Unbeknownst to either Pete Kapitz or Freddy Davis, the bartender, supposedly intent on his glasses, had been taking most of this in. Now he went down to the far end of the bar, flicked a stud and spoke softly, unheard by the two, into a mike set into the wall. Then he returned to his glasses and resumed polishing.
Pete said, finishing his beer, “Being on the practical construction end must give you a viewpoint we laymen can’t even comprehend. But you mentioned that this was just one of the basic problems involved. What’d be another one?”
The other looked down into his glass as though pondering the desirability of ordering another, and evidently deciding against it, at least for the time being.
He said, “With Murphy’s Law operative, I have a certain misgiving about our island gravity machine, as you’d probably call it. It’s not my particular responsibility, but one hell of a lot of things are going to start getting all jolted and fucked up—people, bicycles, soil, water, compost heaps, and what not—when the spin equipment that maintains exact pseudogravity gives a big burp because of some defective parts, or whatever. I’m not saying it’s going to happen today, or tomorrow, but given time, any machinery throws a red light.”
It was then that Annette Casey and Bruce Carter entered the bar. Ryan’s Person Friday raised her eyebrows at the sight of the construction supervisor and Pete Kapitz chewing the rag at the bar. The two newcomers
came over.
Bruce said to the IABI agent, “Hitting the bottle already, at this time of day, eh? Once a cop, always a cop. Any chance to freeload…”
Pete said, “Hi, Bruce. What spins?” He waved at the bartender for another beer.
Annette said to Davis, “Hi, Freddy. What’re you doing off the job? I thought you were the only really reliable man we had in this tin can.”
Freddy grinned at her. “I’m not playing hooky, Annette. I have an appointment with Sol. Maybe he’s forgotten me. Not that I mind. I have a chance like this at decent guzzle about once in six months. How about having one with me?”
“Before lunch? Heaven forbid. My sainted father died of the shakes. Come along, I’ll take you up to the office. Without me on the scene, you’re probably right; he’s forgotten the appointment.”
She turned to Pete, smiled, and said, “You must be Peter Kapitz. Doctor Ryan has been trying to fit seeing you into his schedule, but we’ve been rather busy.” She put out her hand.
They shook, Pete appreciating her brunette beauty. “I’ve been kind of busy myself, not that I’ve accomplished much.
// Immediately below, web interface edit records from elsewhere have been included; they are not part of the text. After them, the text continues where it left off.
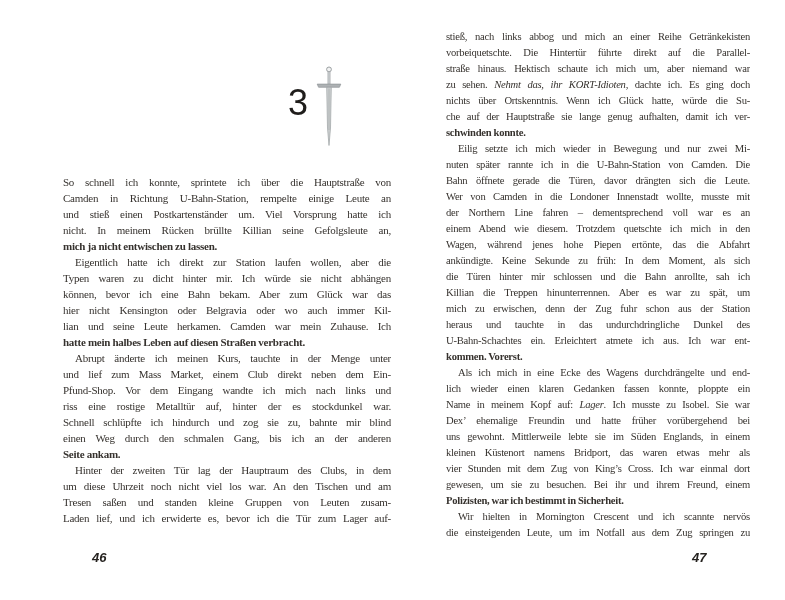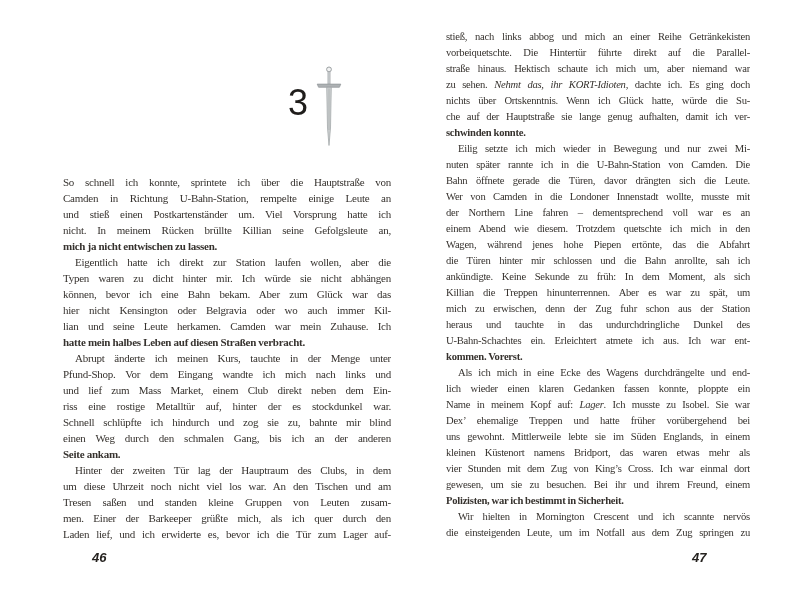"die Türen hinter mir schlossen" div.line { order: before "ankündigte. Keine Sekunde zu früh:" -> after "ankündigte. Keine Sekunde zu früh:" }
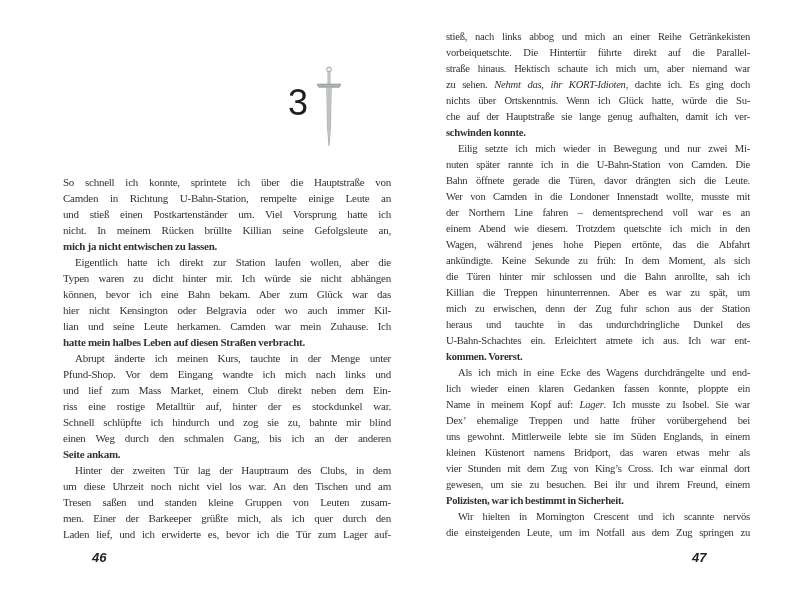"Pfund-Shop. Vor dem Eingang wandte" div.line { order: before "und lief zum Mass Market," -> after "und lief zum Mass Market," }
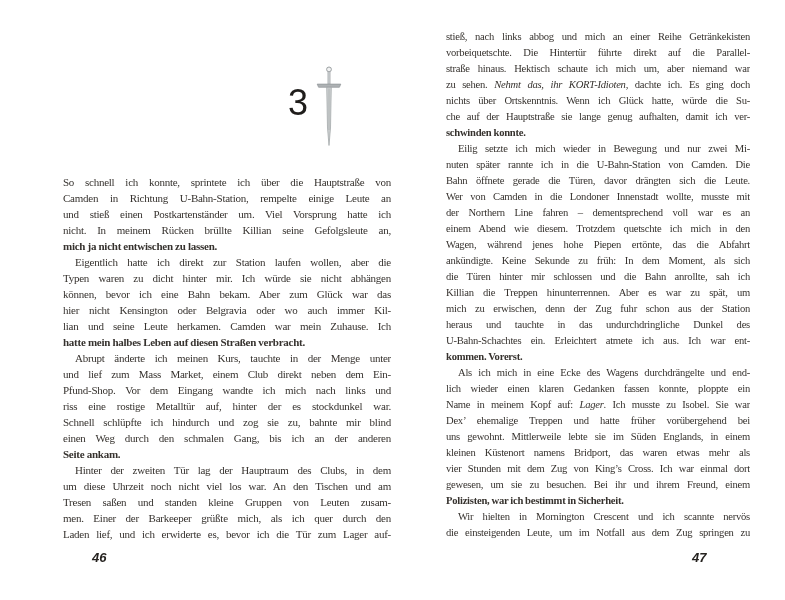"Dex’ ehemalige Treppen und hatte" div.line { text: Treppen -> Freundin }
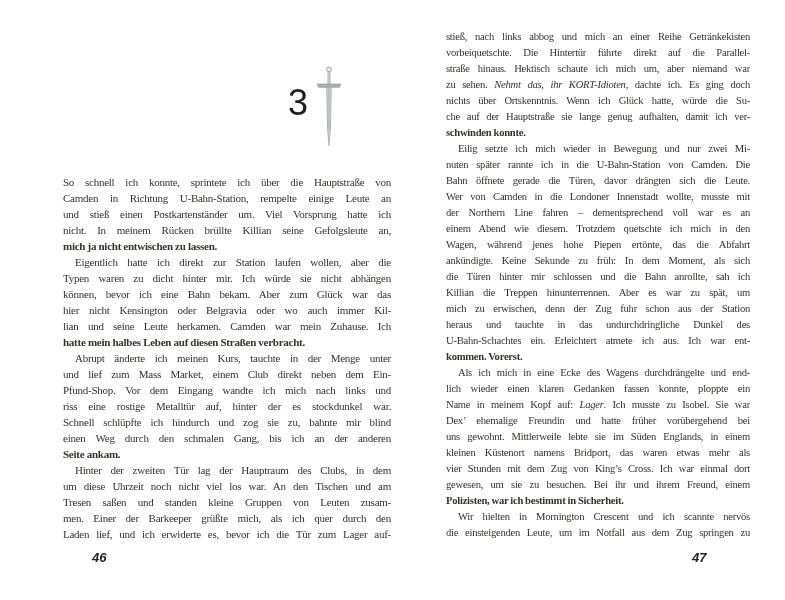"men. Einer der Barkeeper grüßte" div.line { html: <div>men. Einer der Barkeeper grüßte mich, als ich quer durch den</div> -> none }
I saw you and the doctor at the party last night, but you were always so occupied, I didn’t want to intrude.”
She bent a smile on the IABI man and said to him and Bruce, “I’ll see both of you later. Meanwhile, let’s go, Freddy.”
After they had left, Bruce said to the bartender, “Is it possible to get a cup of coffee in here?”
“Certainly, sir. Right away.” He went down to his mike at the end of the bar and spoke into it.
Bruce said to Pete, “Let’s go to a table. If I sat here, staring at those bottles, I’d probably succumb and start drinking myself.”